The Politics of Disaster: Risk and Exploitation in Spain during the Marseille Plague and Beyond

Sunday, January 5, 2014: 11:00 AM
Columbia Hall 5 (Washington Hilton)
Cindy Ermus, Florida State University
This paper explores the Great Plague of Marseille within a transnational context as a means to examine the important and far-reaching implications of this complex event.  From 1720 to 1722, Provençal cities, most notably Marseille, were successful at confining a major outbreak of bubonic plague to the region of Provence.  For this reason, previous studies have only examined the epidemic as it occurred within France. However, archival evidence reveals that the diplomatic and commercial effects of this catastrophe extended well beyond the borders of Marseille into other major European cities, including Cádiz, the principal port for the Carrera de Indias.  This paper thus examines Spanish responses to the plague under the reforming and centralist policies of Philip V.
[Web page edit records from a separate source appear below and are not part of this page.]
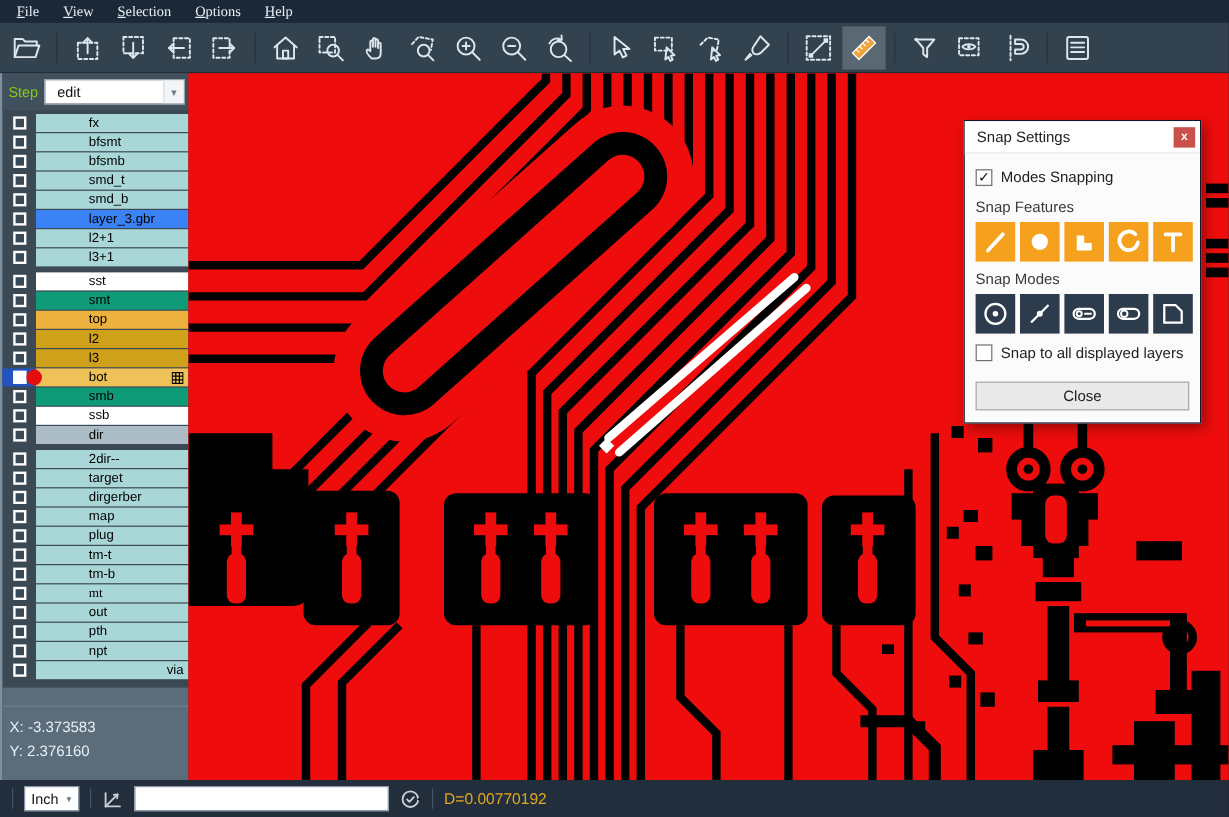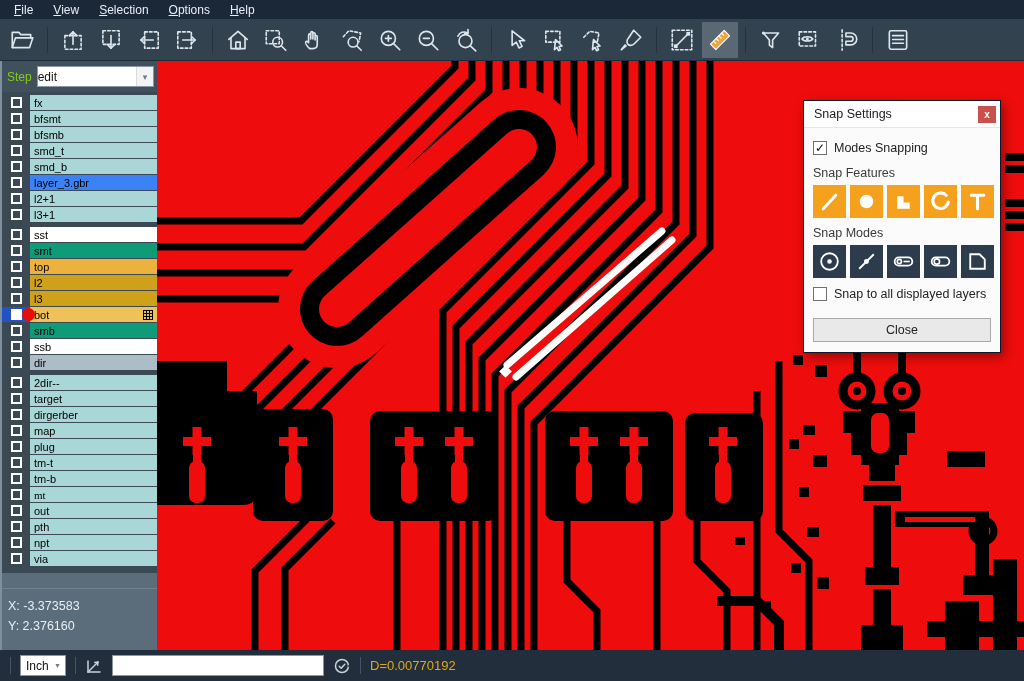"File View Selection Options Help" .menubar { font-family: none -> Liberation Serif, serif }
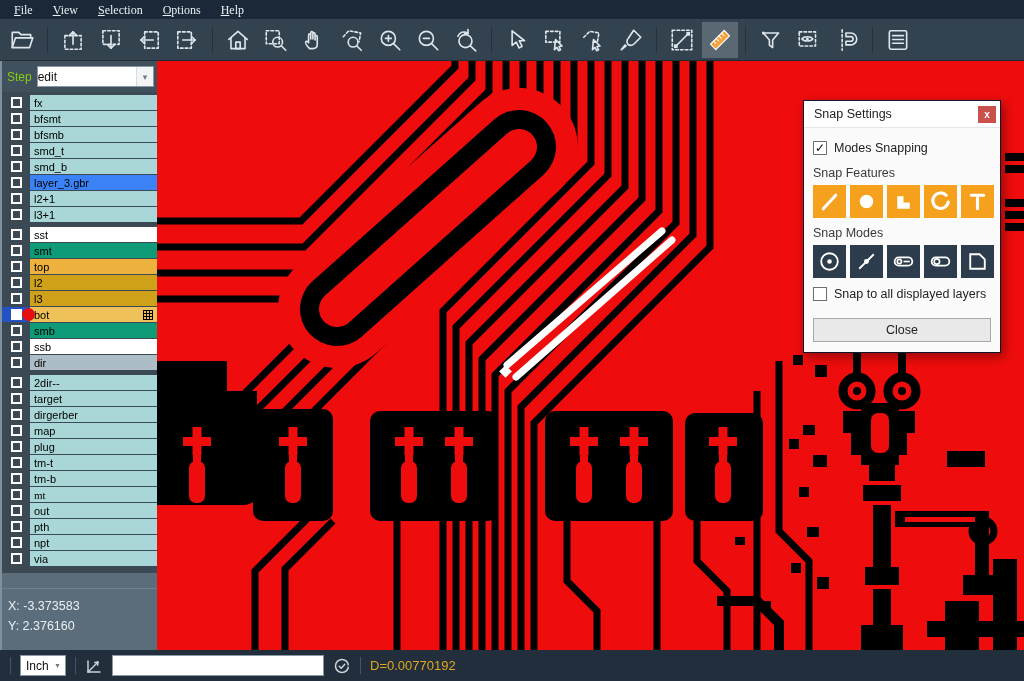"edit" .stepselect .val { padding-left: 0 -> 10px }
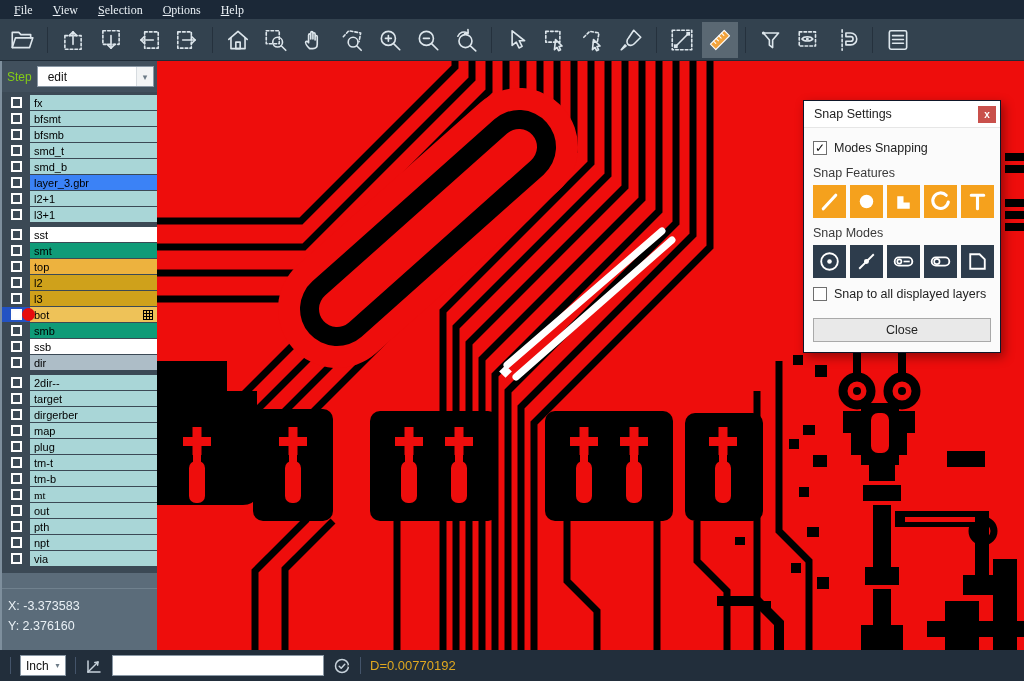"fx" .llabel span { margin-left: none -> 40px }
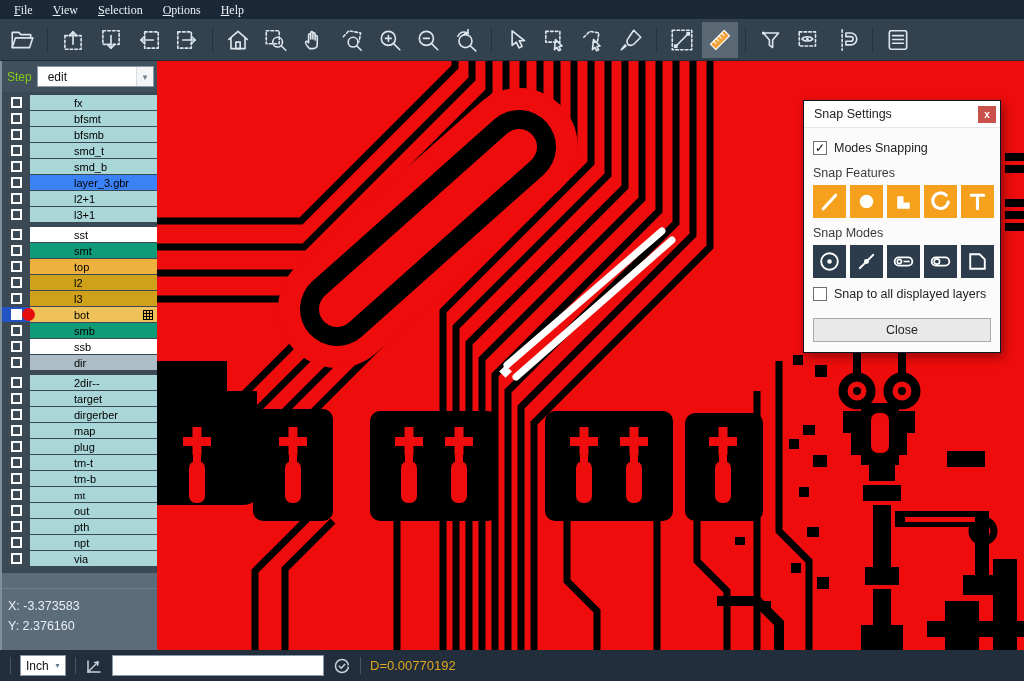"via" div.llabel { justify-content: none -> flex-end }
What emerges from this analysis is an understanding of how Spanish authorities exploited the epidemic as a means to restrict trade with France and tighten control over commercial activities, thereby ignoring the terms of various recent treaties.  This study will serve to remind us that the problems that pervade societies in times of crisis do not represent modern anxieties with no precedent.  Instead, by applying a transnational perspective to an event such as the Marseille plague, and engaging the historiography of natural disasters, one discovers a long legacy of the injustices that reveal themselves in times of catastrophe today—injustices that include the misdirecting of disaster funds, the imposition of supervisory controls within a state, and the disregard of established rights of citizens and foreigners.  My paper will demonstrate that disastrous events such as the Marseille plague do not constitute isolated events disengaged from their temporal and geographic surroundings.  Instead, broader explorations of historical disasters can help us better understand such complex events as disease epidemics in a rapidly globalizing world.